| WORK REQUIRED |
Look below for the line containing "- layer (string, optional)"; from there, print each line exactly up to and including the line containing "(string) - D365", and stop.

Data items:
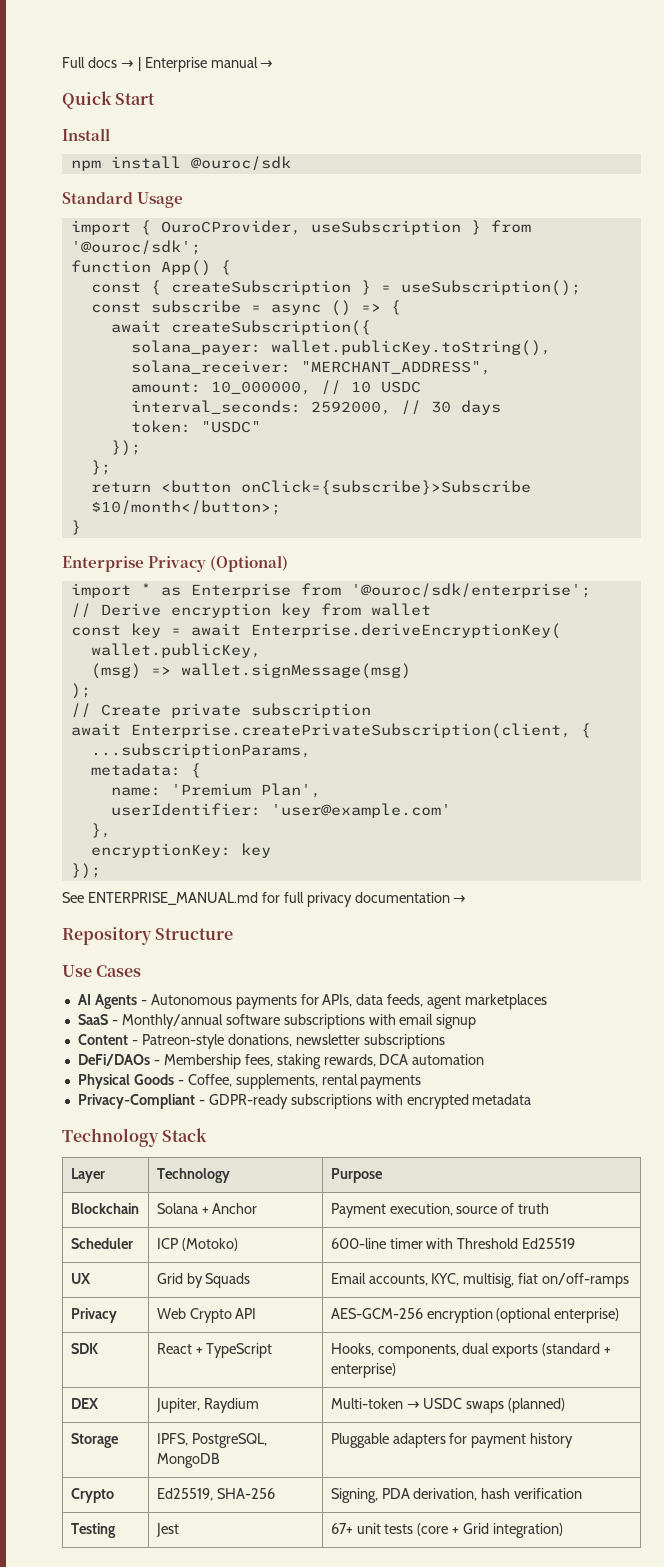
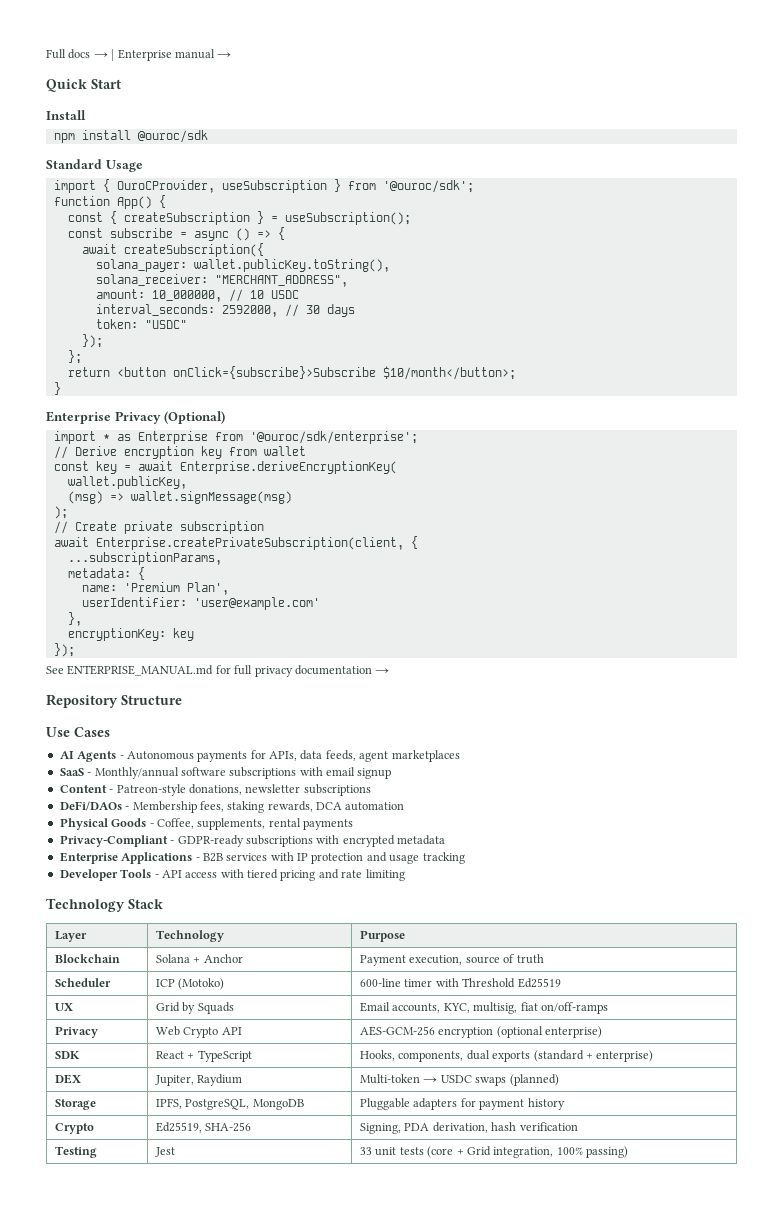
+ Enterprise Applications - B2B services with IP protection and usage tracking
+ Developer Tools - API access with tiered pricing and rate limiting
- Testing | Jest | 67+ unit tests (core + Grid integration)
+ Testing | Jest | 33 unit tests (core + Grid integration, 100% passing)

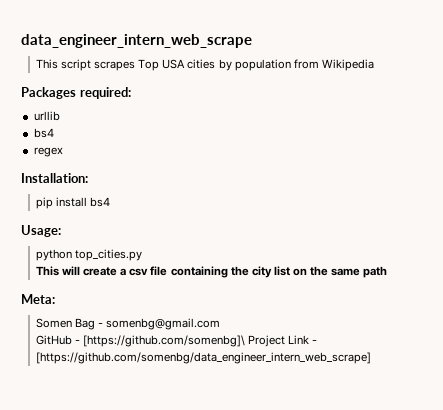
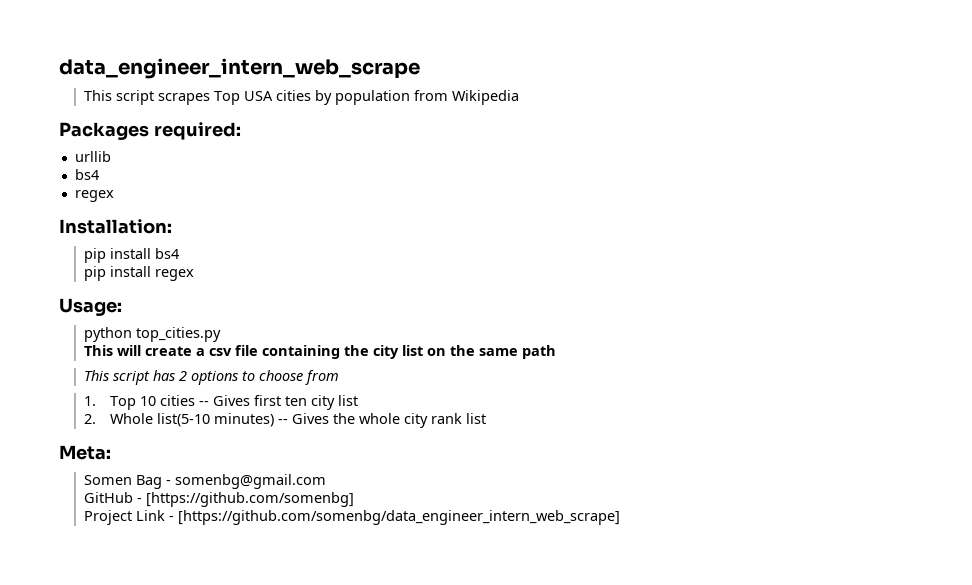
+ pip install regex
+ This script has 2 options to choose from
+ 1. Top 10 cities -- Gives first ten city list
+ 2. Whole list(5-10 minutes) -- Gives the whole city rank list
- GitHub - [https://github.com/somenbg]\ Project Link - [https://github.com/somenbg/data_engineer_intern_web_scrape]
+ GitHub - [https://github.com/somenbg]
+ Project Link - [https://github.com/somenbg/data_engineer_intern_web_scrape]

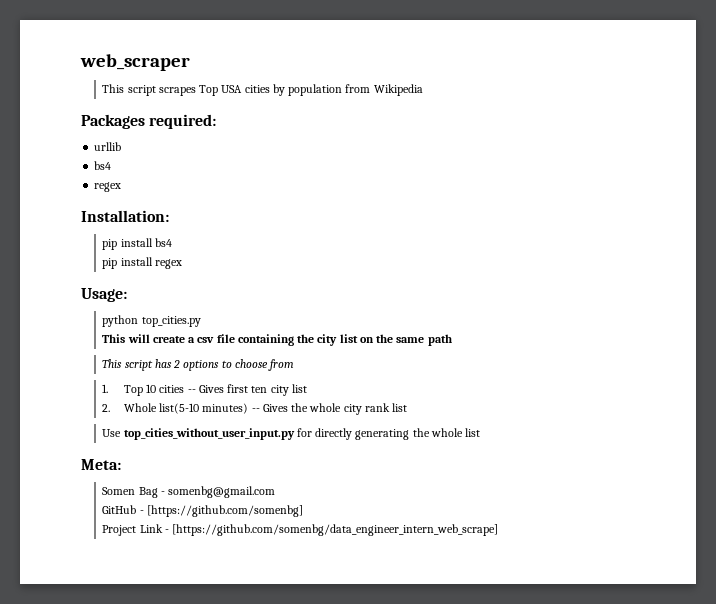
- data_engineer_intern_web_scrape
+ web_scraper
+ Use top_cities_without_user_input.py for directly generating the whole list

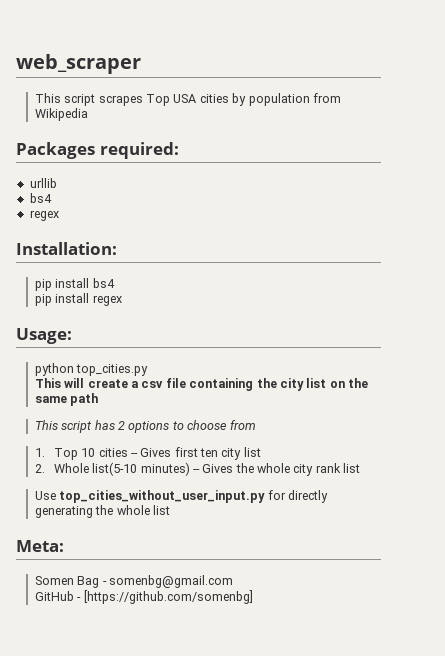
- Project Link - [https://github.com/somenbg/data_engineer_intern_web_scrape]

==

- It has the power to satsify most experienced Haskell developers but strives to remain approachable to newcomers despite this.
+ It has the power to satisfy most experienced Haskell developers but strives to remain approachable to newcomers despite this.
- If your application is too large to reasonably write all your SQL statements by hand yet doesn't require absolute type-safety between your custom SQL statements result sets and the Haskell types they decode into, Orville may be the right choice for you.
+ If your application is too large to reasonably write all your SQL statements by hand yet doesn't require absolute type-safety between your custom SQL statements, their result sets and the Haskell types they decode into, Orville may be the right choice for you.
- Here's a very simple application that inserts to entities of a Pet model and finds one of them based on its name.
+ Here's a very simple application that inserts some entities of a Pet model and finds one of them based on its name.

---

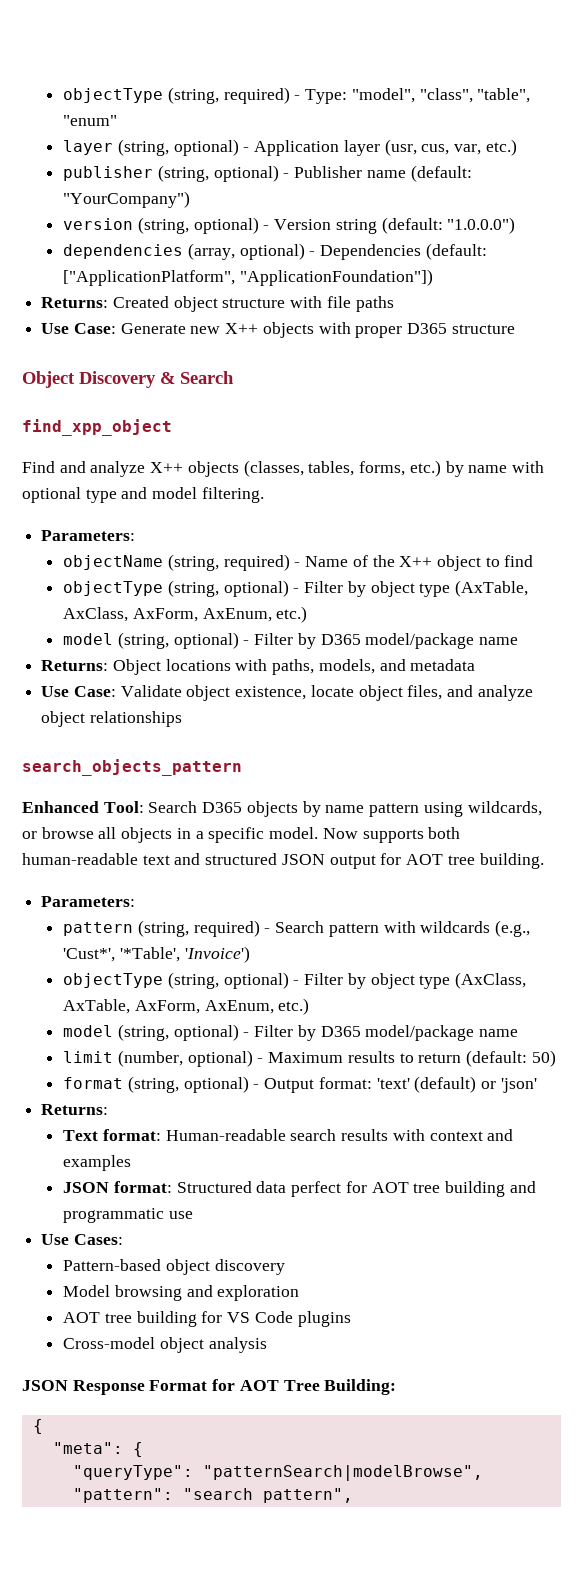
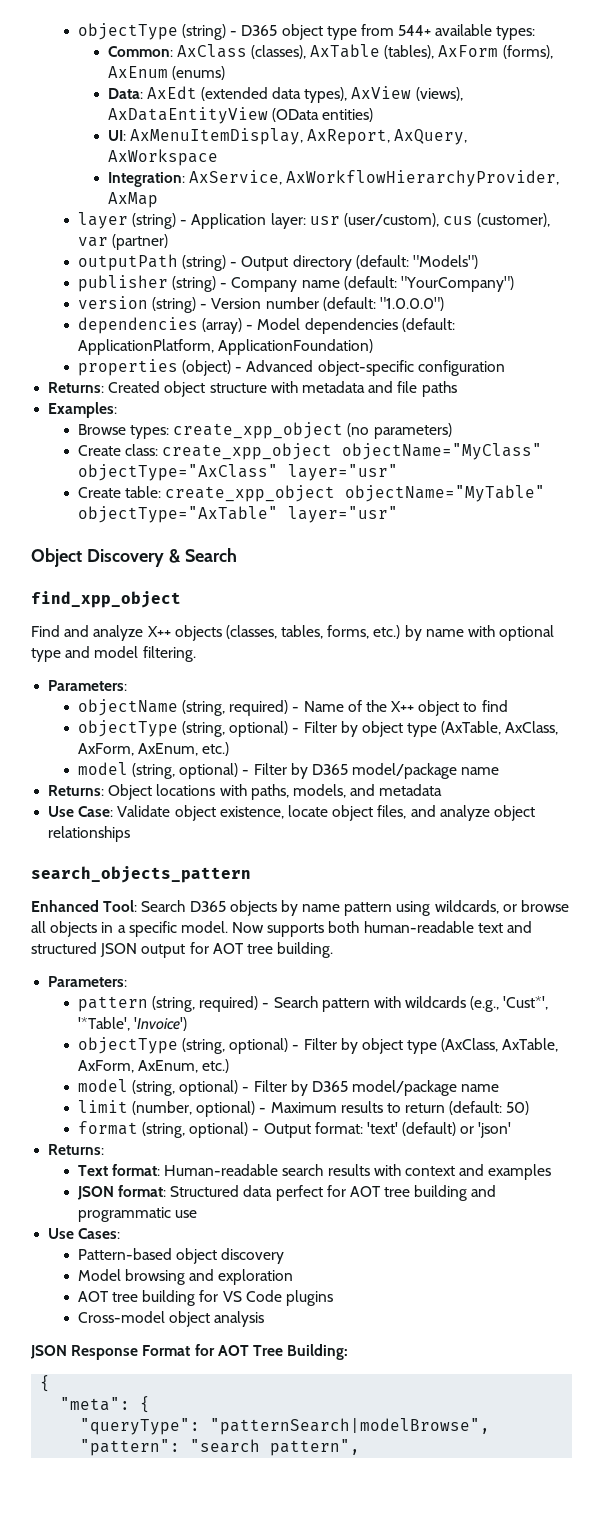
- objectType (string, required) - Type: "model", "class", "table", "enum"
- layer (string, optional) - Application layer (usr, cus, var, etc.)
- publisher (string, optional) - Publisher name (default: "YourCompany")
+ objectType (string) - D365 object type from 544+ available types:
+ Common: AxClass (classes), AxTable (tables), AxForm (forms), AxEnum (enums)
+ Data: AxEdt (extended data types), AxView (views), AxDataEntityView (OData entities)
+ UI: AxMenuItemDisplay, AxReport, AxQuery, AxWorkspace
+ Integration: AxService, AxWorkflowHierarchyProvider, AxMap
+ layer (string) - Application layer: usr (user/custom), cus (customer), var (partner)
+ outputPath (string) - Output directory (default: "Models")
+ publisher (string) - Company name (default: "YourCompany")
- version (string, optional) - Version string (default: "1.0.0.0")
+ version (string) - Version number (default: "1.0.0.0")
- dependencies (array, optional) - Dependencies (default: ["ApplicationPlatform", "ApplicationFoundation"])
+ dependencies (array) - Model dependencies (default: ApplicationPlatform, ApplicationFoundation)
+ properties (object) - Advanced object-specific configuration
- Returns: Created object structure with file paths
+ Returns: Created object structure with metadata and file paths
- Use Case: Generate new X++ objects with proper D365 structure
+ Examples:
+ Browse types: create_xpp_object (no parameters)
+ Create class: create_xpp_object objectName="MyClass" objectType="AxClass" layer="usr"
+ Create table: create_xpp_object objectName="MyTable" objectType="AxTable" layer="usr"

| EXERCISE OUTPUT |
- layer (string, optional) - Application layer (usr, cus, var, etc.)
- publisher (string, optional) - Publisher name (default: "YourCompany")
+ objectType (string) - D365 object type from 544+ available types:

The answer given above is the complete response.